Directions: Going through the entries below, tally the lines that hold the word "home" and state the result alone.

Records from a dataset

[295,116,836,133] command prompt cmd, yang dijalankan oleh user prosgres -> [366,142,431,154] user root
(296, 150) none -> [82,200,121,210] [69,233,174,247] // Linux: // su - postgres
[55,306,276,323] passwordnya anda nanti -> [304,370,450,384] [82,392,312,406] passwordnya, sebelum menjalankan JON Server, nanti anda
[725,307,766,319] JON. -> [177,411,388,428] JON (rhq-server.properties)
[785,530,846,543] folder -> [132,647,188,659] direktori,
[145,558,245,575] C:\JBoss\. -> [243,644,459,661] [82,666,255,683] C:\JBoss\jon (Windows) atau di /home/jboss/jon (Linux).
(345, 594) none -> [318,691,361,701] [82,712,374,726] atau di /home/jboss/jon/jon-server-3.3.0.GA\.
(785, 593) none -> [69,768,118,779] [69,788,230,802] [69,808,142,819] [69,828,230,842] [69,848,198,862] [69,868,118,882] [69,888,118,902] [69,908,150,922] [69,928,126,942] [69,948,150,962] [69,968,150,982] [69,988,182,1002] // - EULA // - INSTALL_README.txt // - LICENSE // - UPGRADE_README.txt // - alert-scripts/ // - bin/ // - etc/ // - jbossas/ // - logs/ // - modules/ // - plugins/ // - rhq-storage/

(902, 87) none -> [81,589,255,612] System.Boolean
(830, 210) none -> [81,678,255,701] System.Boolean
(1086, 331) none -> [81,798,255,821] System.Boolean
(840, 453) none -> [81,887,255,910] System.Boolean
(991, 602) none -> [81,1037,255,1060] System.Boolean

Answer for the task: 2